== Segment start ==
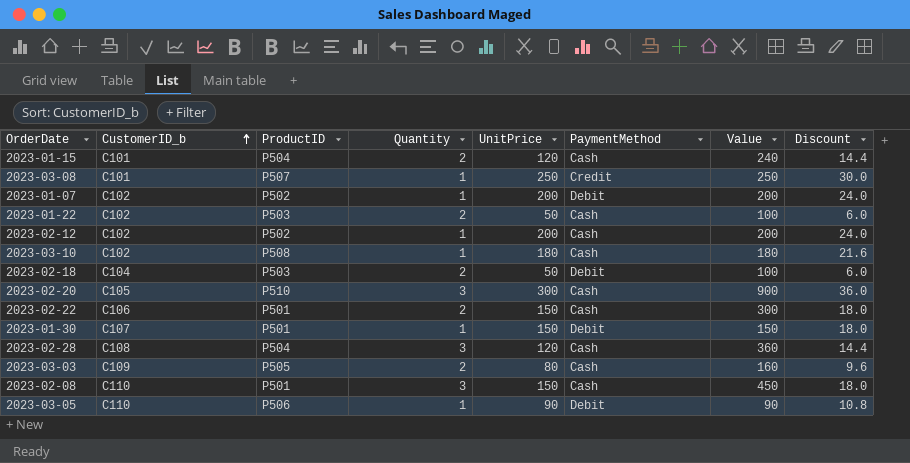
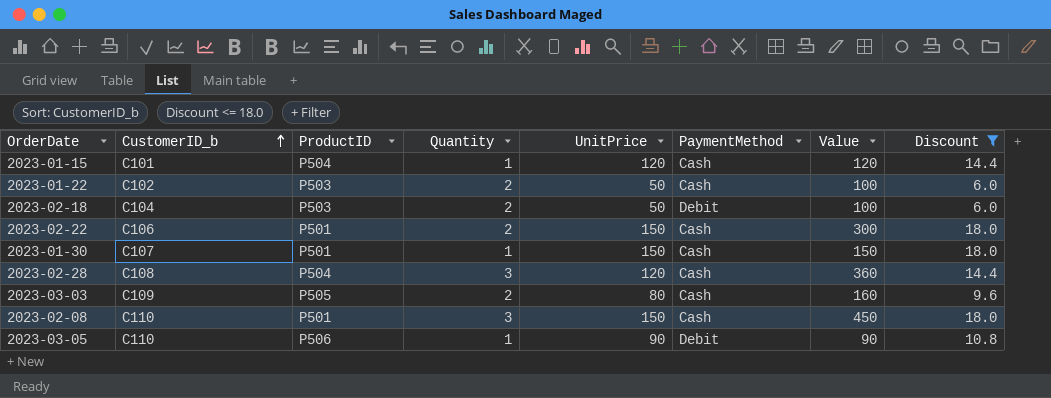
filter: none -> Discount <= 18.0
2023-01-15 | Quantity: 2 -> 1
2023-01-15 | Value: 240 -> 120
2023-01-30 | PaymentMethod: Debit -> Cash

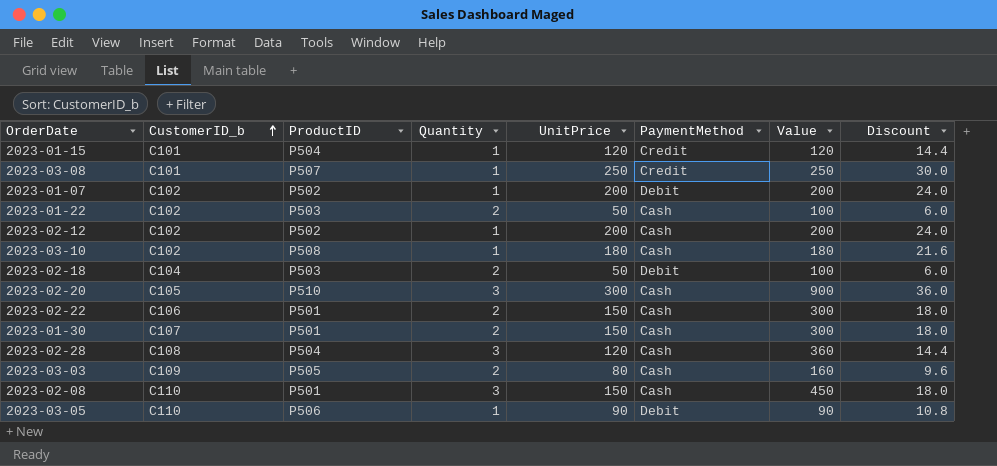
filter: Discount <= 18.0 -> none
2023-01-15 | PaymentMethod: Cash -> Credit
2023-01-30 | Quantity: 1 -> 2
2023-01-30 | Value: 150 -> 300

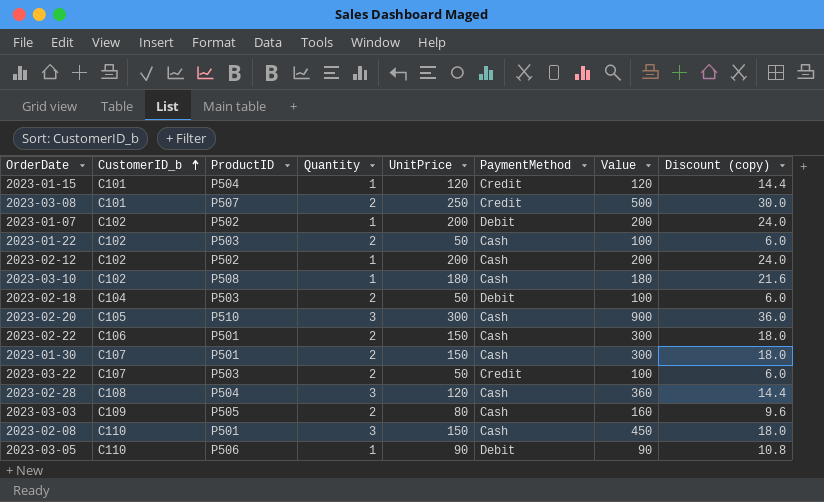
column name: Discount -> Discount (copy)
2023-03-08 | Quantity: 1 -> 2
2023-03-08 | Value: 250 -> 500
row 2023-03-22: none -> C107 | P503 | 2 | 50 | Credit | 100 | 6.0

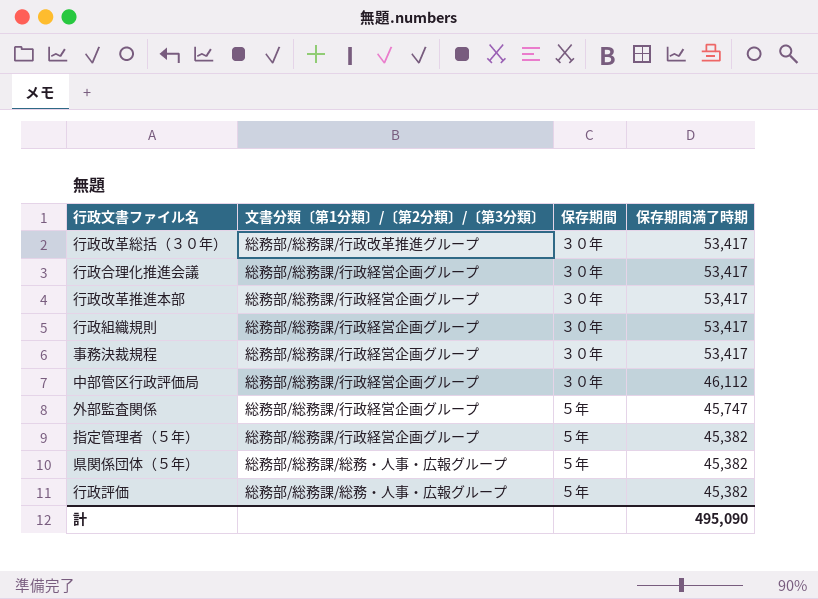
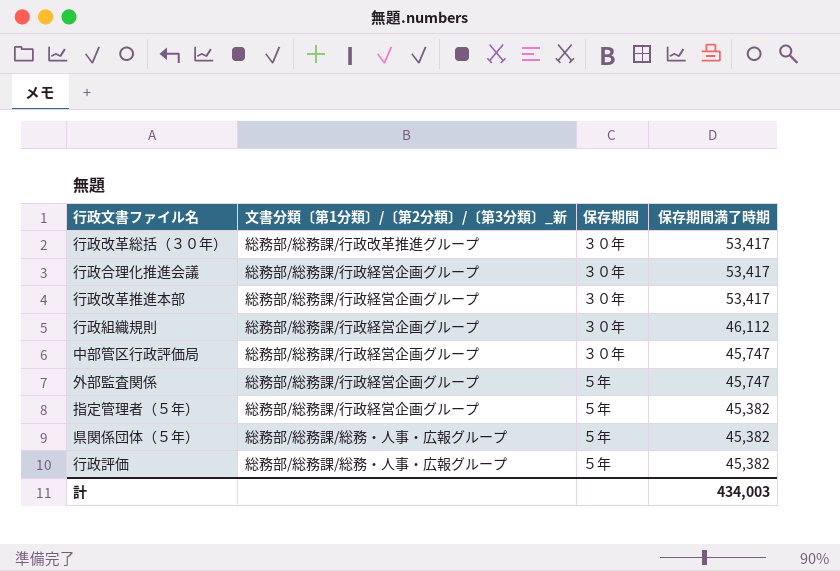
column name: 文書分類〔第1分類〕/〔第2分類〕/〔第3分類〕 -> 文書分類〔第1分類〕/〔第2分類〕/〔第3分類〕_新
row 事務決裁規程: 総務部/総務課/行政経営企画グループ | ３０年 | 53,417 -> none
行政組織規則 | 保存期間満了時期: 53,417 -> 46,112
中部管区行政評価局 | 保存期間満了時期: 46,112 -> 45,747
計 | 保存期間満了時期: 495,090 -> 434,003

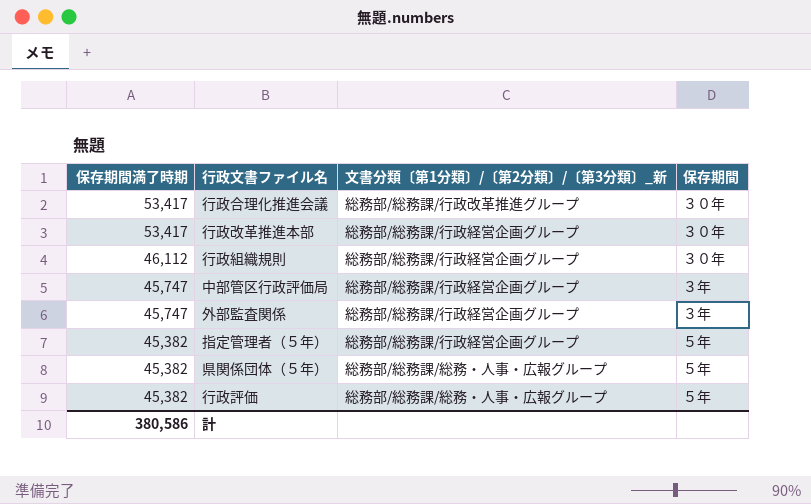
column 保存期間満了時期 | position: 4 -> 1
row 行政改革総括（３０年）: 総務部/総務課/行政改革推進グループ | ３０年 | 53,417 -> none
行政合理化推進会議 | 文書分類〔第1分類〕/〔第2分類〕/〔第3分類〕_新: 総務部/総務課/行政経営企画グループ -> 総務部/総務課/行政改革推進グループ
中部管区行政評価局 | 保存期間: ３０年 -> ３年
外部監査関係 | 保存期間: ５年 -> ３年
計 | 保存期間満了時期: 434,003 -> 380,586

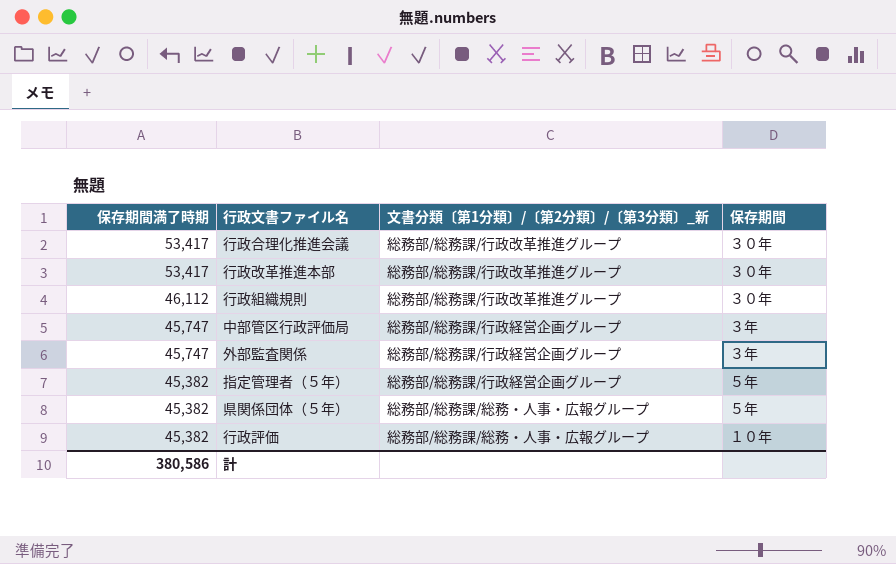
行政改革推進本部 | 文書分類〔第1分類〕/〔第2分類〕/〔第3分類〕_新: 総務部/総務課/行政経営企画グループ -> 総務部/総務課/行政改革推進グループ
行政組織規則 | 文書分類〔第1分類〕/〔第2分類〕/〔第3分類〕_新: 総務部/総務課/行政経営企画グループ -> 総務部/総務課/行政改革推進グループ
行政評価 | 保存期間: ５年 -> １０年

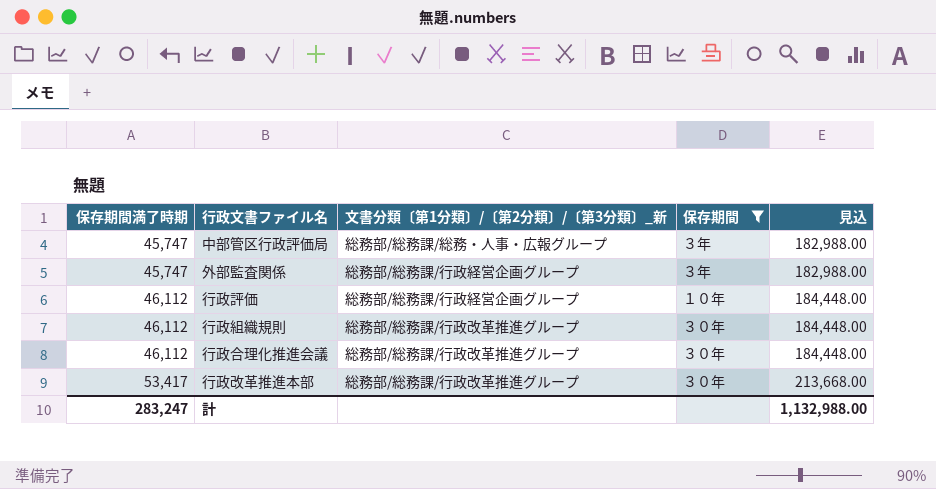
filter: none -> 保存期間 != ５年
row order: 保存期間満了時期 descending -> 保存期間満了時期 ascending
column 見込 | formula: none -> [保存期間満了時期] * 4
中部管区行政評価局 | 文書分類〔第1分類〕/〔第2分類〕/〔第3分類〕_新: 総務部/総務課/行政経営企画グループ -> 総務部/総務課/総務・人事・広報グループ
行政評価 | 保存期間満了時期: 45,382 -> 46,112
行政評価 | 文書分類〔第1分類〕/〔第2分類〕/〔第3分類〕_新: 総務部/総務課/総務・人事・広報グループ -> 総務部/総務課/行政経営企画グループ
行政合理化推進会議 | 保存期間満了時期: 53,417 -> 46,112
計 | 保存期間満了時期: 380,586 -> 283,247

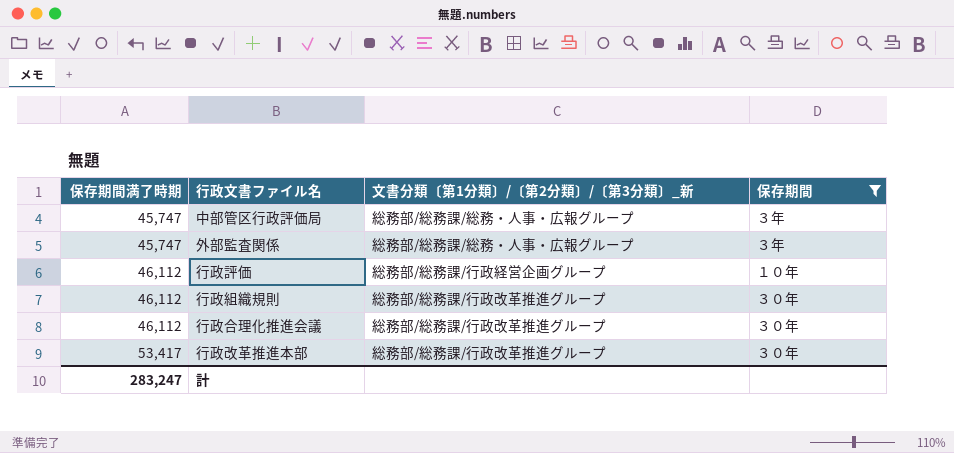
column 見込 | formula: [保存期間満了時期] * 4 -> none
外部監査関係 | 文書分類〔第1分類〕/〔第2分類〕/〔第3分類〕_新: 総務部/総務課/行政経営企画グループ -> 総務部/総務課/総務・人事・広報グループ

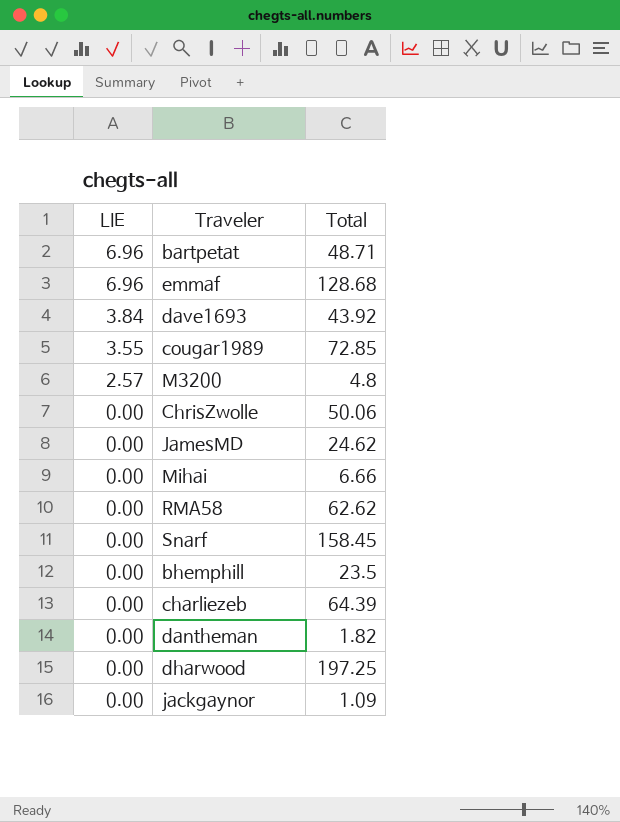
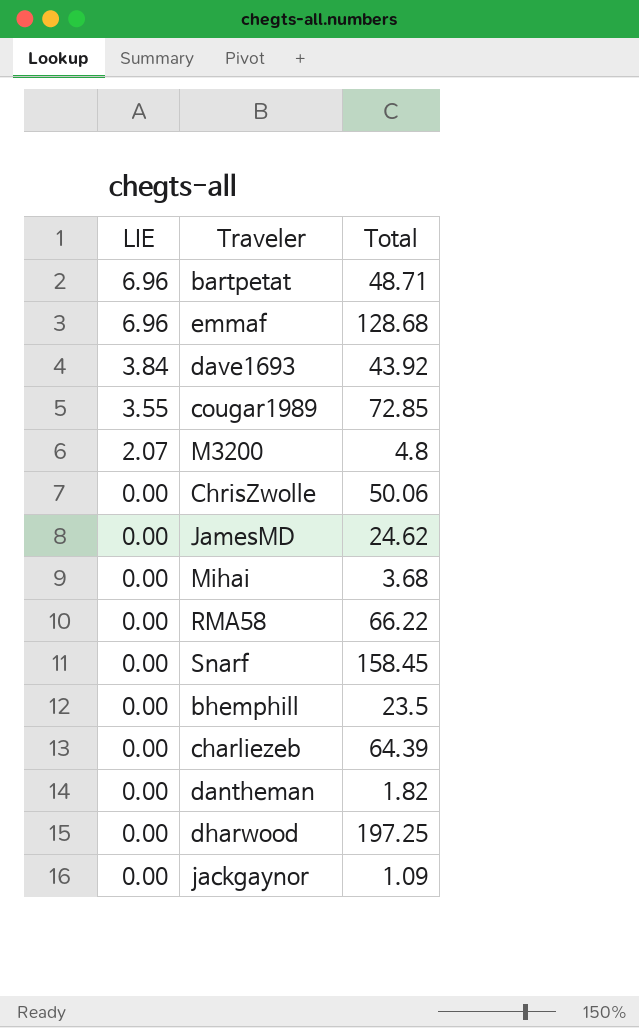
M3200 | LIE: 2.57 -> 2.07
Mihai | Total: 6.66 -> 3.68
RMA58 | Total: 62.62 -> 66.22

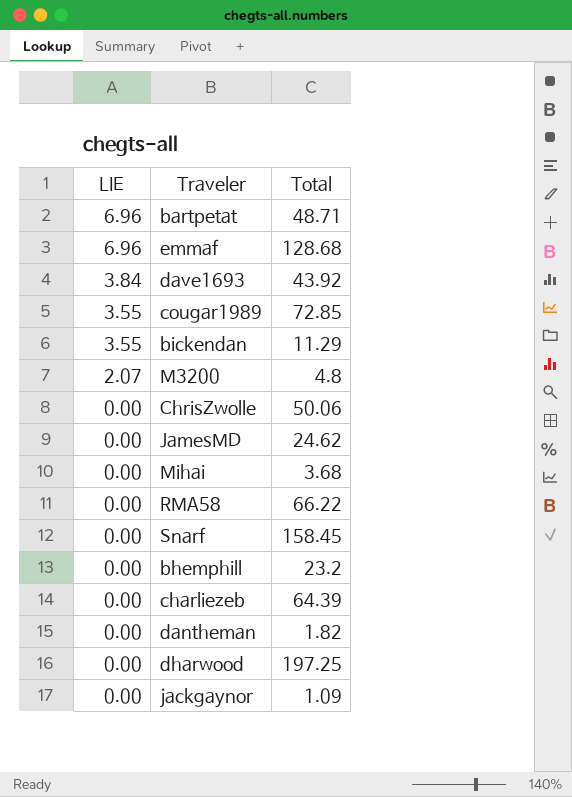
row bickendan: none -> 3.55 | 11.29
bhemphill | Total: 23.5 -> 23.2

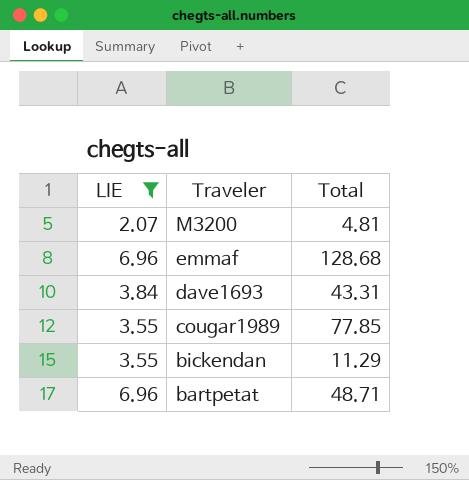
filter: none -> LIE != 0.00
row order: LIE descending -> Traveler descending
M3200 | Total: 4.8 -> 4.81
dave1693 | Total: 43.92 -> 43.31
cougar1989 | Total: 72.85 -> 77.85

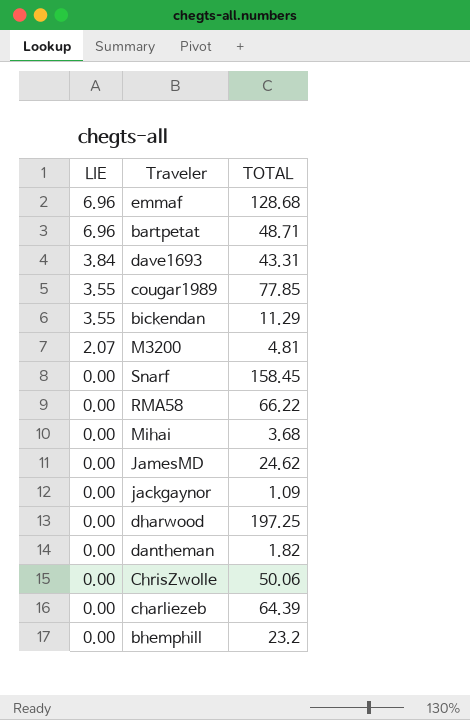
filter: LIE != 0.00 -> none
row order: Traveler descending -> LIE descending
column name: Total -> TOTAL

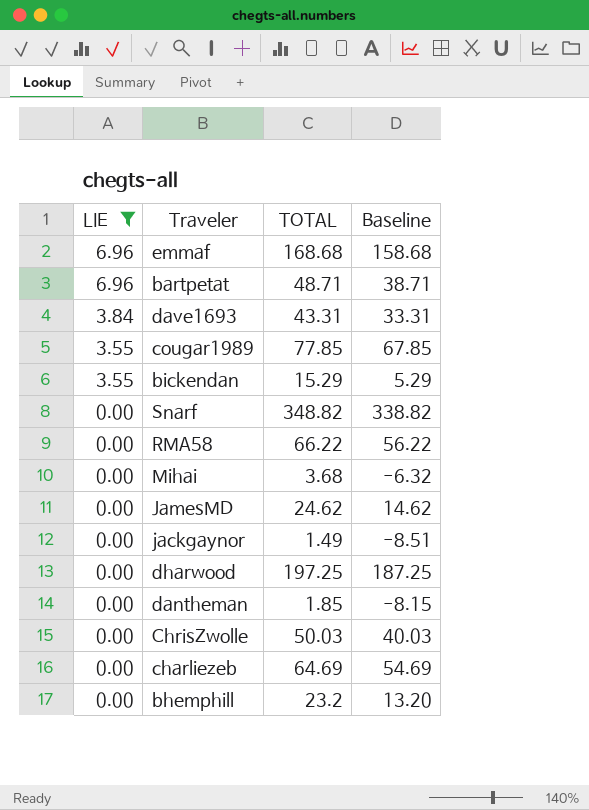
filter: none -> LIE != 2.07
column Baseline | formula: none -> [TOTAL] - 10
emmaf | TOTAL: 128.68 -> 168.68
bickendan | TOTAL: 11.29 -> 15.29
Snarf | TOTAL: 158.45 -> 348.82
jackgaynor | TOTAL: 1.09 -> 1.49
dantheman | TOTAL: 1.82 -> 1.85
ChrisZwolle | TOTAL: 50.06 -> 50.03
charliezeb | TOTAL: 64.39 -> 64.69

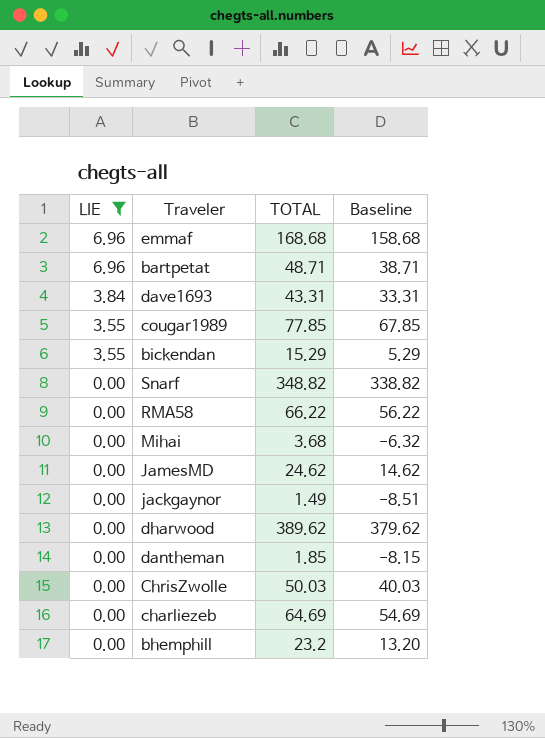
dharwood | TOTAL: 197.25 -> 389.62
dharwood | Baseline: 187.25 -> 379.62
== Segment end ==
**Directions for this task:** Print from the line containing "column name: Total -> TOTAL" through the line containing "charliezeb | TOTAL: 64.39 -> 64.69" in the data above, exactly as the lines stand, and omit every picture.

**Solution:**
column name: Total -> TOTAL

filter: none -> LIE != 2.07
column Baseline | formula: none -> [TOTAL] - 10
emmaf | TOTAL: 128.68 -> 168.68
bickendan | TOTAL: 11.29 -> 15.29
Snarf | TOTAL: 158.45 -> 348.82
jackgaynor | TOTAL: 1.09 -> 1.49
dantheman | TOTAL: 1.82 -> 1.85
ChrisZwolle | TOTAL: 50.06 -> 50.03
charliezeb | TOTAL: 64.39 -> 64.69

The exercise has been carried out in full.